Cars, a specialist in infectious diseases, founded STRAMA, the Swedish strategic program against antibiotic resistance. He also was a founder and president of the International Society of Anti-infective pharmacology (ISAP). Since 2004, he has worked with ReAct, which is a global network working for access to effective treatment of bacterial infections for all.
APUA and ReAct officially endorsed the creation of the Transatlantic Taskforce on Antimicrobial Resistance (TATFAR) late last year, which aims to increase the mutual understanding of activities and programs in the United States and European Union to improve knowledge of the mechanisms of resistance, promote appropriate use of existing antimicrobials, bolster discovery of new antibiotic drugs, and support infection control.
APUA also recognized its Mexico Chapter for introducing strong national surveillance, education, and legislation to improve antibiotic use in Mexico.
APUA-Mexico is part of APUA's worldwide network of affiliated organizations located in more than 60 countries.
"Under the leadership of Miguel Angel Peredo, MD, APUA-Mexico has significantly increased the surveillance of antimicrobial resistance in Mexico and introduced strong legislation to improve the use of antibiotics so as to extend the lifespan of currently available antibiotics," Levy says.

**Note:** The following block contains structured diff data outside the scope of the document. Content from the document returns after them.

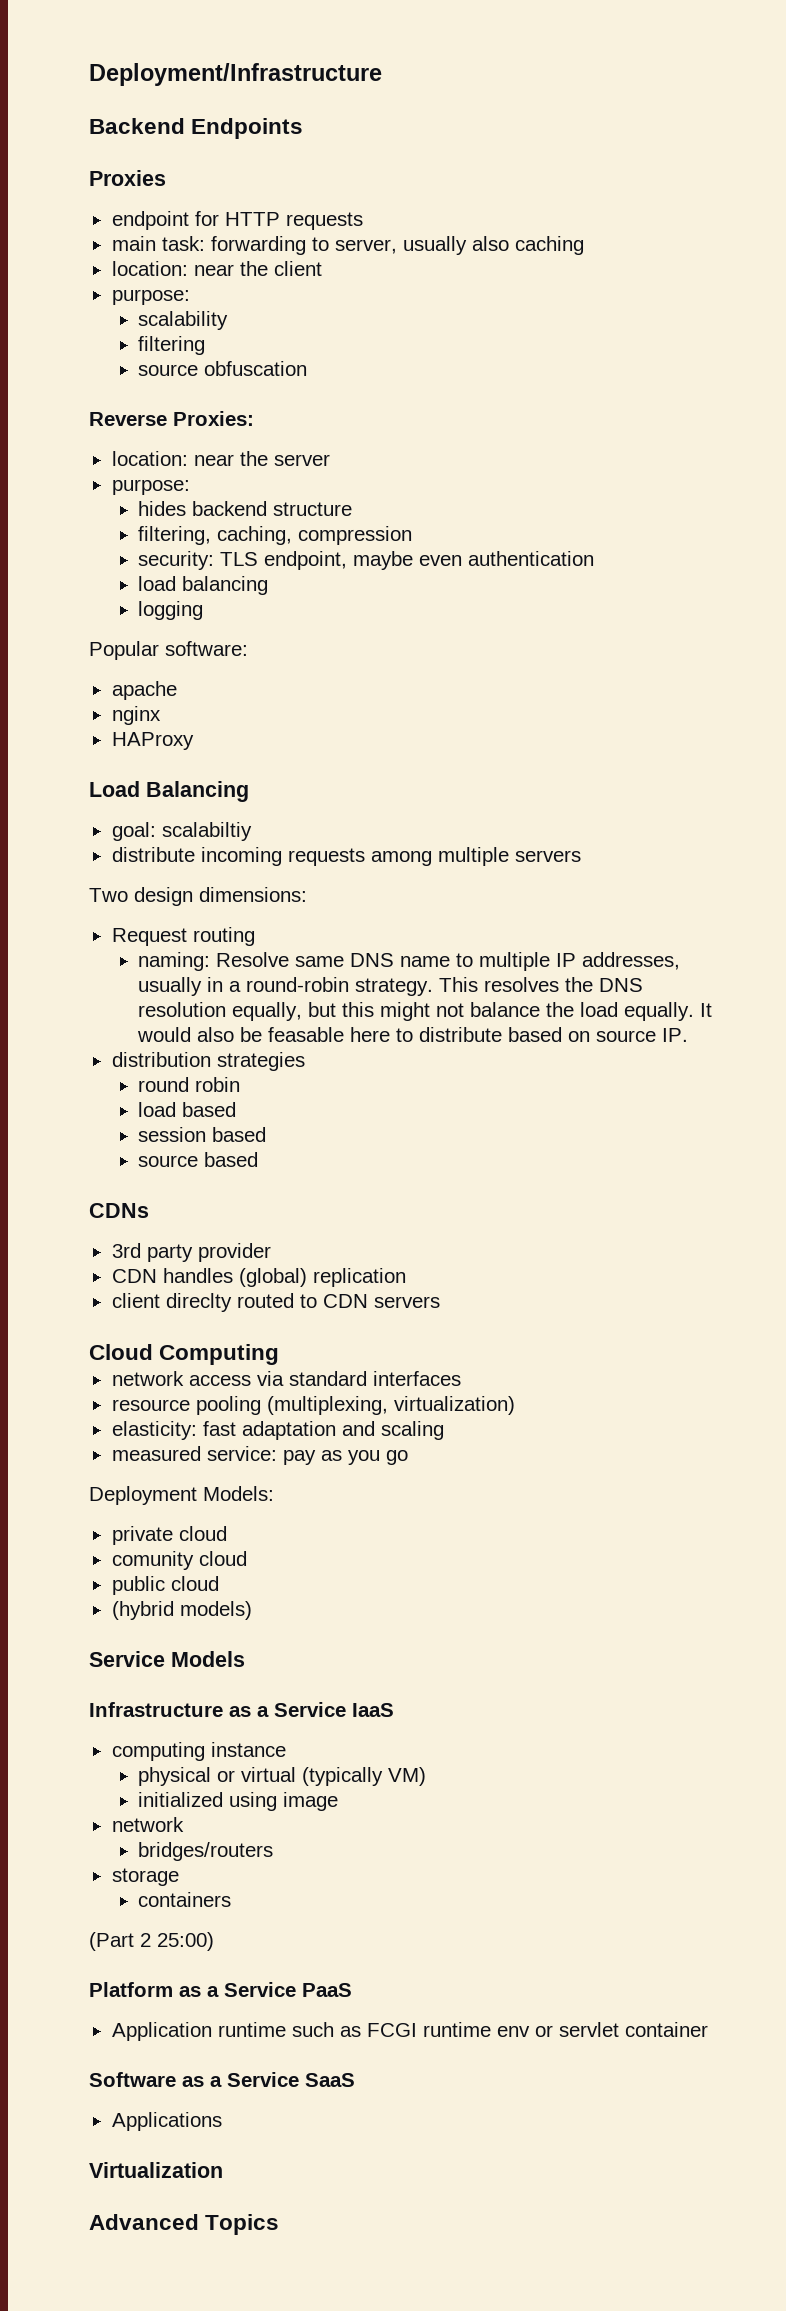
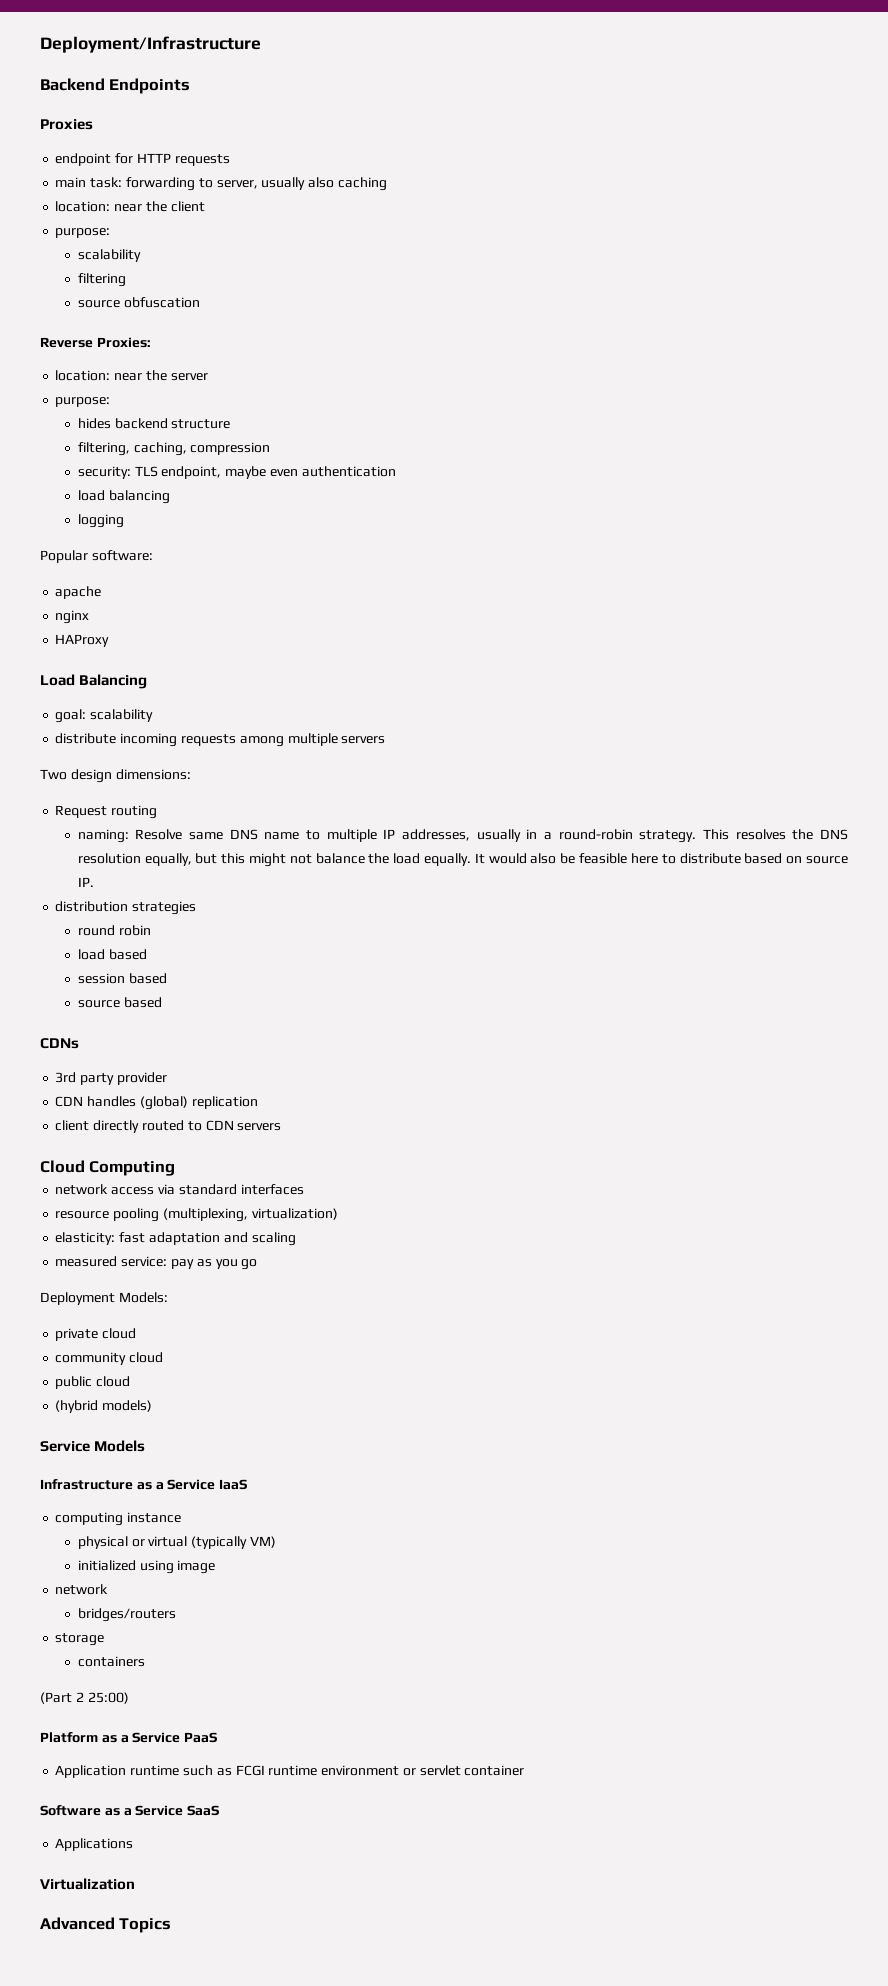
- goal: scalabiltiy
+ goal: scalability
- It would also be feasable here to distribute based on source IP.
+ It would also be feasible here to distribute based on source IP.
- client direclty routed to CDN servers
+ client directly routed to CDN servers
- comunity cloud
+ community cloud
- Application runtime such as FCGI runtime env or servlet container
+ Application runtime such as FCGI runtime environment or servlet container

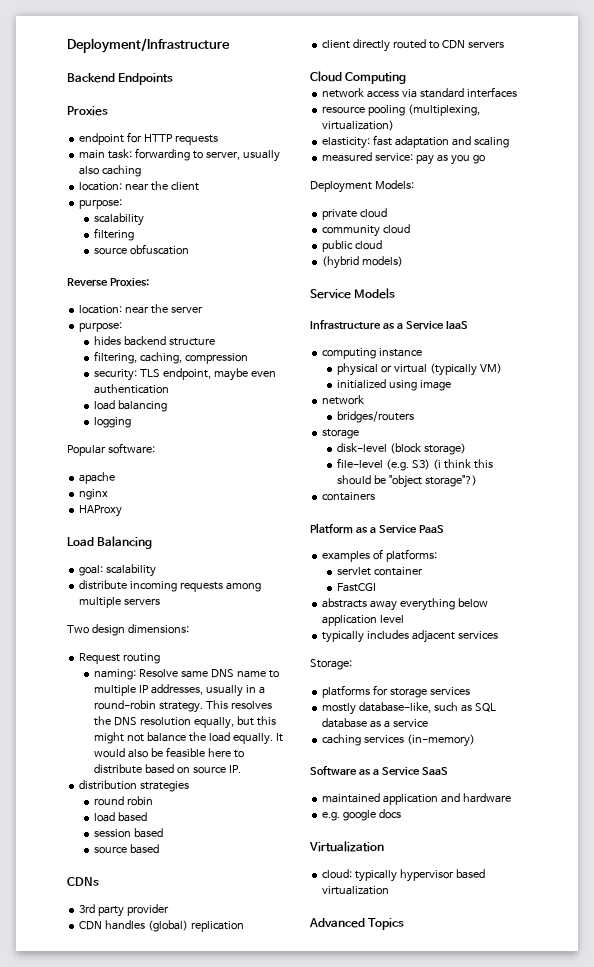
+ disk-level (block storage)
+ file-level (e.g. S3) (i think this should be "object storage"?)
  containers
- (Part 2 25:00)
- Application runtime such as FCGI runtime environment or servlet container
+ examples of platforms:
+ servlet container
+ FastCGI
+ abstracts away everything below application level
+ typically includes adjacent services
+ Storage:
+ platforms for storage services
+ mostly database-like, such as SQL database as a service
+ caching services (in-memory)
- Applications
+ maintained application and hardware
+ e.g. google docs
  Virtualization
+ cloud: typically hypervisor based virtualization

APUA-Mexico recently collaborated with the Mexican National Institute of Public Health and diverse professional associations on developing priorities for improving the use of antibiotics and containing antibiotic resistance, in line with APUA's mission to preserve the power of antibiotics and recommendations from the World Health Organization.
The Alliance for the Prudent Use of Antibiotics (www.apua.org), founded in 1981, is a global nonprofit organization dedicated to preserving the power of existing antibiotics and increasing access to needed new agents. With a chapter network spanning more than 60 countries, APUA represents the largest field presence among organizations engaged in research, education, and advocacy to improve public policy and antibiotic treatment practices worldwide.